(Itemized modification records)
● ● ● ●

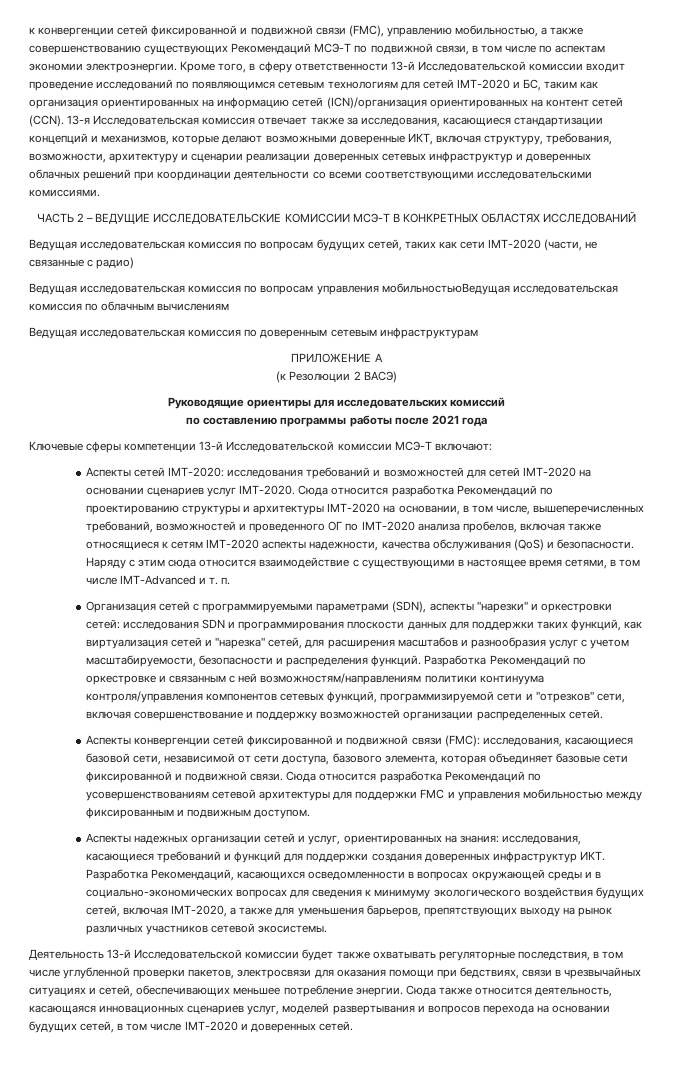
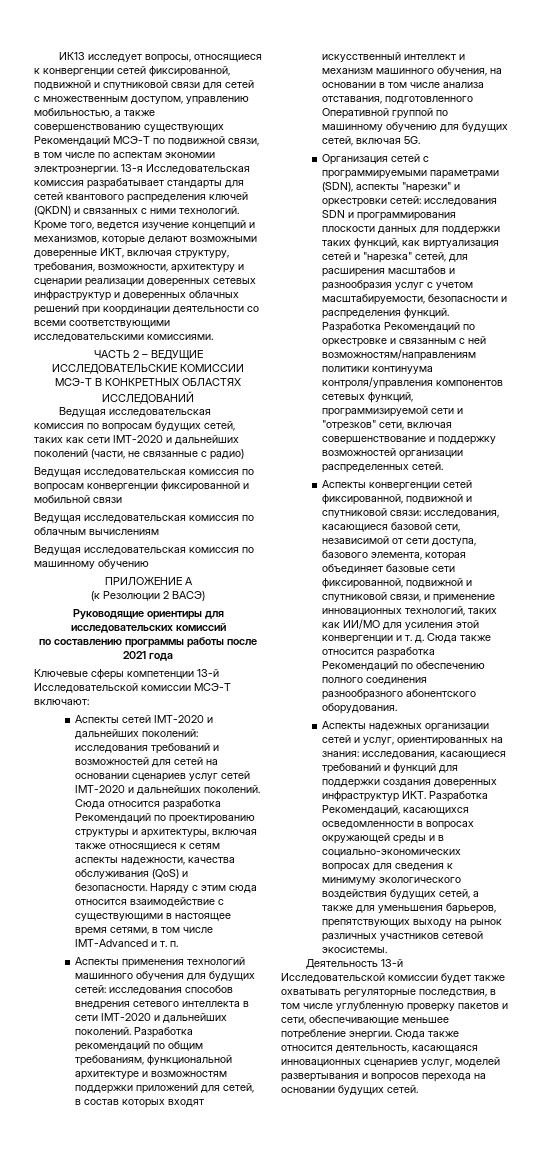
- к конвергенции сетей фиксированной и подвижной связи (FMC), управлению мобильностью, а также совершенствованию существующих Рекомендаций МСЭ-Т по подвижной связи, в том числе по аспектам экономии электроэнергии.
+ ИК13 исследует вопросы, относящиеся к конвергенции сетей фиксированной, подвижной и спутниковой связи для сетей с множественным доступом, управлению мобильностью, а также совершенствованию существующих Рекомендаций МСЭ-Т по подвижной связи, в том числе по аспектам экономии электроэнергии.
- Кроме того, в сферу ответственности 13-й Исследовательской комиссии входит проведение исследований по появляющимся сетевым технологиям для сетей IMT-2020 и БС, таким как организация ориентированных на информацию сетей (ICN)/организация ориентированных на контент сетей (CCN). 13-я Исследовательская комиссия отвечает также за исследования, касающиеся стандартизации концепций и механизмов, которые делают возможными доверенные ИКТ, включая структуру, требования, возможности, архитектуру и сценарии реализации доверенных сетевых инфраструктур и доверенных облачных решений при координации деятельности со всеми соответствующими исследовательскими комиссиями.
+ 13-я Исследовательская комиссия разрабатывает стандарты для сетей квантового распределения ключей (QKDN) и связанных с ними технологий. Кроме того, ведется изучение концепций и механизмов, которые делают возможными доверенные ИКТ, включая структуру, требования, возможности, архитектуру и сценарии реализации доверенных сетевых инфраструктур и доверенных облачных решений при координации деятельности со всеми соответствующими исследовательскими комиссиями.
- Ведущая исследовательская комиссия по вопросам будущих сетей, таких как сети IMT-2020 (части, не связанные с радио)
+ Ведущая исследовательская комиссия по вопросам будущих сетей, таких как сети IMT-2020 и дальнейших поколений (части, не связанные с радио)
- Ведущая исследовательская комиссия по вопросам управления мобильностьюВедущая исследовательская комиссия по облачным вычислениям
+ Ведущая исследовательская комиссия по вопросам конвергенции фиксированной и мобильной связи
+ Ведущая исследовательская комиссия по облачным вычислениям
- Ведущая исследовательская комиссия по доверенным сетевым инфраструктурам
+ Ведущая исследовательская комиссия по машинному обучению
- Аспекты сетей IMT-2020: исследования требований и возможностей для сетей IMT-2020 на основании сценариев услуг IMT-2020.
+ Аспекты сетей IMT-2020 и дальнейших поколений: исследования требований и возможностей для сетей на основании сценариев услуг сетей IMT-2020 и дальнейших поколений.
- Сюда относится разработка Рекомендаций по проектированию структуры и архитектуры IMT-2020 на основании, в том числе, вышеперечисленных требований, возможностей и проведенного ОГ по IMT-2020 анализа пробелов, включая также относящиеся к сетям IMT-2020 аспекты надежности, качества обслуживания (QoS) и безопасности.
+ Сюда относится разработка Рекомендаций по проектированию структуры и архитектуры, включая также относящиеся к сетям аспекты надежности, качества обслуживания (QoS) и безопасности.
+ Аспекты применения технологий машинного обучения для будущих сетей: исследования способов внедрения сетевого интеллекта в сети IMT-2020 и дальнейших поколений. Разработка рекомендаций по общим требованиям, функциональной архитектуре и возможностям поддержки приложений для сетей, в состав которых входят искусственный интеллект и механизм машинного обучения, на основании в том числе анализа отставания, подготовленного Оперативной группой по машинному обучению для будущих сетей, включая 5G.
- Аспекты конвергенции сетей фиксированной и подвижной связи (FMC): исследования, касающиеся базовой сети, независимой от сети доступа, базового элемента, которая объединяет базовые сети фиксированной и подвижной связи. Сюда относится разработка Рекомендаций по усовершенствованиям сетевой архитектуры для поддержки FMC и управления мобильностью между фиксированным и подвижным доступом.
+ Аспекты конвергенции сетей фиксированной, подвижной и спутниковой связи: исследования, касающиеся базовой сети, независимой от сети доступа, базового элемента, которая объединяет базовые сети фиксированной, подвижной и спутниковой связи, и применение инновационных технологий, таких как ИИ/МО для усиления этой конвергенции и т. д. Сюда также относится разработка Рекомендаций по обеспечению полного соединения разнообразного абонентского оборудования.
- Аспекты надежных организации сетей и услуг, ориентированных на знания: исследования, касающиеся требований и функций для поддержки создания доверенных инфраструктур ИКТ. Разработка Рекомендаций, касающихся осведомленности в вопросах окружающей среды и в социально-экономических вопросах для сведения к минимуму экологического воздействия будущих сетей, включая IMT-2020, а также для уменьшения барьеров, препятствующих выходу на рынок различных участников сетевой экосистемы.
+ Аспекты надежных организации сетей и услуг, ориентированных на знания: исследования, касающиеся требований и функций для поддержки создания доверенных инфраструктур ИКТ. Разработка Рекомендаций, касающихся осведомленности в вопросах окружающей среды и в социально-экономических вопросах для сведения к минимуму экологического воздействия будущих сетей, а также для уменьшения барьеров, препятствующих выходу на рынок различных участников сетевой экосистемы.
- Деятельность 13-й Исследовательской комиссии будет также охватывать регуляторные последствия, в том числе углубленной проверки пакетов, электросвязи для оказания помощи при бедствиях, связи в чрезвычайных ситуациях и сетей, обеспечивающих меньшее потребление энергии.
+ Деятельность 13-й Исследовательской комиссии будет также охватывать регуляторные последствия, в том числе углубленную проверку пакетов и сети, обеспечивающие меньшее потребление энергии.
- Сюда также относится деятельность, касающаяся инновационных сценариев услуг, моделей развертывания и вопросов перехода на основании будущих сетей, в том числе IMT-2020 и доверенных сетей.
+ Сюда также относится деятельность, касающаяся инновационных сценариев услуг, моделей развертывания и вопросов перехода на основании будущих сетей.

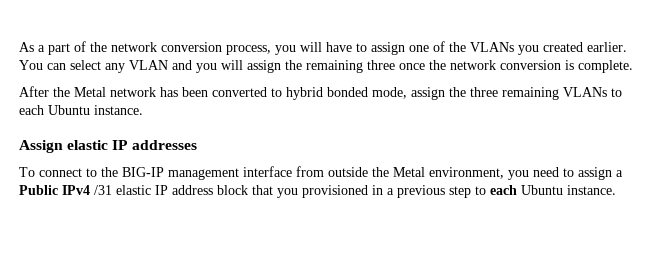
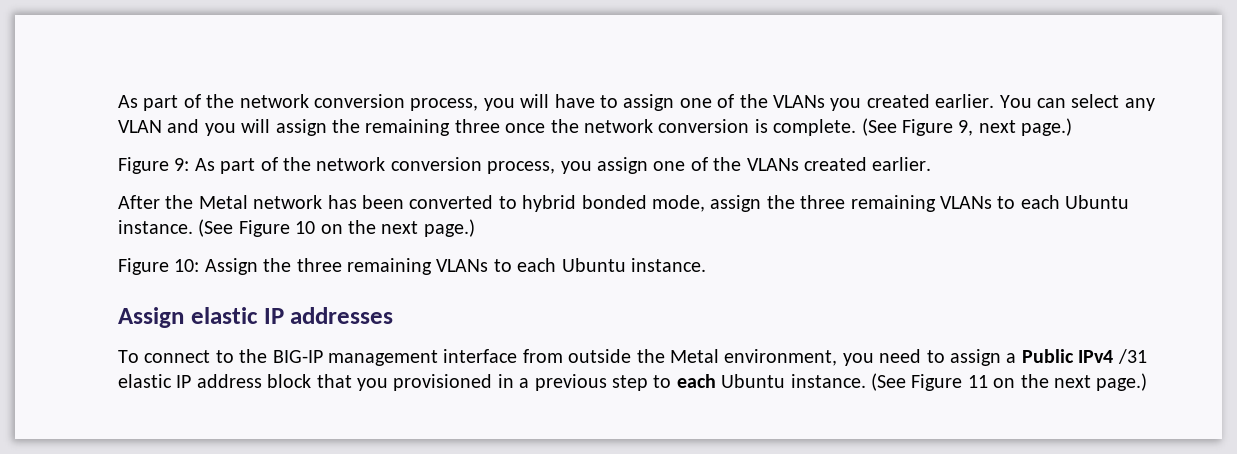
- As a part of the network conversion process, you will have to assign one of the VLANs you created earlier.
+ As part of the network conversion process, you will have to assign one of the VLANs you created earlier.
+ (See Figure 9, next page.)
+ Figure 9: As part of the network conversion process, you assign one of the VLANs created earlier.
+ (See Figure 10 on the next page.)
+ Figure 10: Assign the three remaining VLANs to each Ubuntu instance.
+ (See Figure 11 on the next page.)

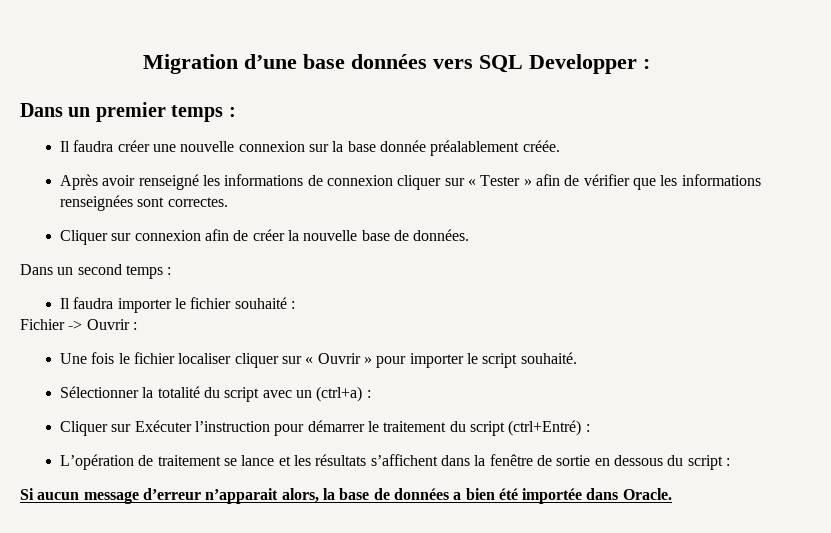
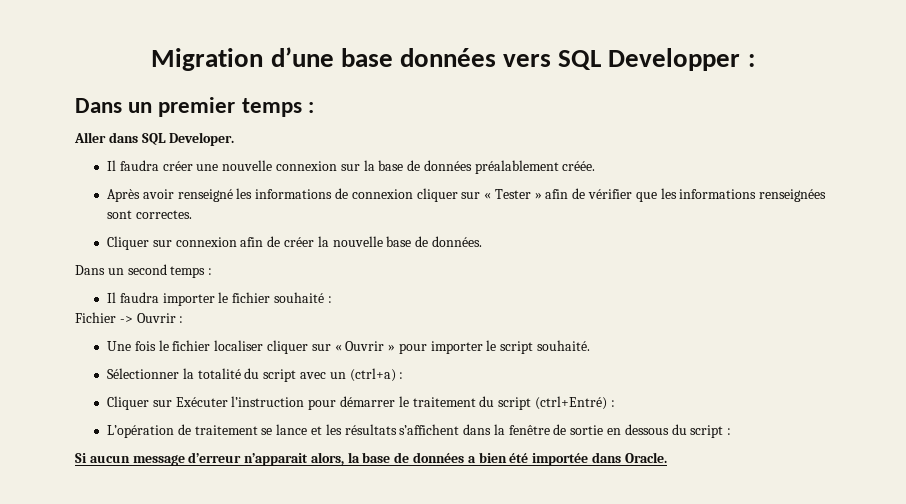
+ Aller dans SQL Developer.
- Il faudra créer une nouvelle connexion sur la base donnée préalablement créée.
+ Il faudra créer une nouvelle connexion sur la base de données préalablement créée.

● ● ● ●

» **Brief**: Please output the entries above exactly, leaving out every picture.

» **Result**:
- к конвергенции сетей фиксированной и подвижной связи (FMC), управлению мобильностью, а также совершенствованию существующих Рекомендаций МСЭ-Т по подвижной связи, в том числе по аспектам экономии электроэнергии.
+ ИК13 исследует вопросы, относящиеся к конвергенции сетей фиксированной, подвижной и спутниковой связи для сетей с множественным доступом, управлению мобильностью, а также совершенствованию существующих Рекомендаций МСЭ-Т по подвижной связи, в том числе по аспектам экономии электроэнергии.
- Кроме того, в сферу ответственности 13-й Исследовательской комиссии входит проведение исследований по появляющимся сетевым технологиям для сетей IMT-2020 и БС, таким как организация ориентированных на информацию сетей (ICN)/организация ориентированных на контент сетей (CCN). 13-я Исследовательская комиссия отвечает также за исследования, касающиеся стандартизации концепций и механизмов, которые делают возможными доверенные ИКТ, включая структуру, требования, возможности, архитектуру и сценарии реализации доверенных сетевых инфраструктур и доверенных облачных решений при координации деятельности со всеми соответствующими исследовательскими комиссиями.
+ 13-я Исследовательская комиссия разрабатывает стандарты для сетей квантового распределения ключей (QKDN) и связанных с ними технологий. Кроме того, ведется изучение концепций и механизмов, которые делают возможными доверенные ИКТ, включая структуру, требования, возможности, архитектуру и сценарии реализации доверенных сетевых инфраструктур и доверенных облачных решений при координации деятельности со всеми соответствующими исследовательскими комиссиями.
- Ведущая исследовательская комиссия по вопросам будущих сетей, таких как сети IMT-2020 (части, не связанные с радио)
+ Ведущая исследовательская комиссия по вопросам будущих сетей, таких как сети IMT-2020 и дальнейших поколений (части, не связанные с радио)
- Ведущая исследовательская комиссия по вопросам управления мобильностьюВедущая исследовательская комиссия по облачным вычислениям
+ Ведущая исследовательская комиссия по вопросам конвергенции фиксированной и мобильной связи
+ Ведущая исследовательская комиссия по облачным вычислениям
- Ведущая исследовательская комиссия по доверенным сетевым инфраструктурам
+ Ведущая исследовательская комиссия по машинному обучению
- Аспекты сетей IMT-2020: исследования требований и возможностей для сетей IMT-2020 на основании сценариев услуг IMT-2020.
+ Аспекты сетей IMT-2020 и дальнейших поколений: исследования требований и возможностей для сетей на основании сценариев услуг сетей IMT-2020 и дальнейших поколений.
- Сюда относится разработка Рекомендаций по проектированию структуры и архитектуры IMT-2020 на основании, в том числе, вышеперечисленных требований, возможностей и проведенного ОГ по IMT-2020 анализа пробелов, включая также относящиеся к сетям IMT-2020 аспекты надежности, качества обслуживания (QoS) и безопасности.
+ Сюда относится разработка Рекомендаций по проектированию структуры и архитектуры, включая также относящиеся к сетям аспекты надежности, качества обслуживания (QoS) и безопасности.
+ Аспекты применения технологий машинного обучения для будущих сетей: исследования способов внедрения сетевого интеллекта в сети IMT-2020 и дальнейших поколений. Разработка рекомендаций по общим требованиям, функциональной архитектуре и возможностям поддержки приложений для сетей, в состав которых входят искусственный интеллект и механизм машинного обучения, на основании в том числе анализа отставания, подготовленного Оперативной группой по машинному обучению для будущих сетей, включая 5G.
- Аспекты конвергенции сетей фиксированной и подвижной связи (FMC): исследования, касающиеся базовой сети, независимой от сети доступа, базового элемента, которая объединяет базовые сети фиксированной и подвижной связи. Сюда относится разработка Рекомендаций по усовершенствованиям сетевой архитектуры для поддержки FMC и управления мобильностью между фиксированным и подвижным доступом.
+ Аспекты конвергенции сетей фиксированной, подвижной и спутниковой связи: исследования, касающиеся базовой сети, независимой от сети доступа, базового элемента, которая объединяет базовые сети фиксированной, подвижной и спутниковой связи, и применение инновационных технологий, таких как ИИ/МО для усиления этой конвергенции и т. д. Сюда также относится разработка Рекомендаций по обеспечению полного соединения разнообразного абонентского оборудования.
- Аспекты надежных организации сетей и услуг, ориентированных на знания: исследования, касающиеся требований и функций для поддержки создания доверенных инфраструктур ИКТ. Разработка Рекомендаций, касающихся осведомленности в вопросах окружающей среды и в социально-экономических вопросах для сведения к минимуму экологического воздействия будущих сетей, включая IMT-2020, а также для уменьшения барьеров, препятствующих выходу на рынок различных участников сетевой экосистемы.
+ Аспекты надежных организации сетей и услуг, ориентированных на знания: исследования, касающиеся требований и функций для поддержки создания доверенных инфраструктур ИКТ. Разработка Рекомендаций, касающихся осведомленности в вопросах окружающей среды и в социально-экономических вопросах для сведения к минимуму экологического воздействия будущих сетей, а также для уменьшения барьеров, препятствующих выходу на рынок различных участников сетевой экосистемы.
- Деятельность 13-й Исследовательской комиссии будет также охватывать регуляторные последствия, в том числе углубленной проверки пакетов, электросвязи для оказания помощи при бедствиях, связи в чрезвычайных ситуациях и сетей, обеспечивающих меньшее потребление энергии.
+ Деятельность 13-й Исследовательской комиссии будет также охватывать регуляторные последствия, в том числе углубленную проверку пакетов и сети, обеспечивающие меньшее потребление энергии.
- Сюда также относится деятельность, касающаяся инновационных сценариев услуг, моделей развертывания и вопросов перехода на основании будущих сетей, в том числе IMT-2020 и доверенных сетей.
+ Сюда также относится деятельность, касающаяся инновационных сценариев услуг, моделей развертывания и вопросов перехода на основании будущих сетей.

- As a part of the network conversion process, you will have to assign one of the VLANs you created earlier.
+ As part of the network conversion process, you will have to assign one of the VLANs you created earlier.
+ (See Figure 9, next page.)
+ Figure 9: As part of the network conversion process, you assign one of the VLANs created earlier.
+ (See Figure 10 on the next page.)
+ Figure 10: Assign the three remaining VLANs to each Ubuntu instance.
+ (See Figure 11 on the next page.)

+ Aller dans SQL Developer.
- Il faudra créer une nouvelle connexion sur la base donnée préalablement créée.
+ Il faudra créer une nouvelle connexion sur la base de données préalablement créée.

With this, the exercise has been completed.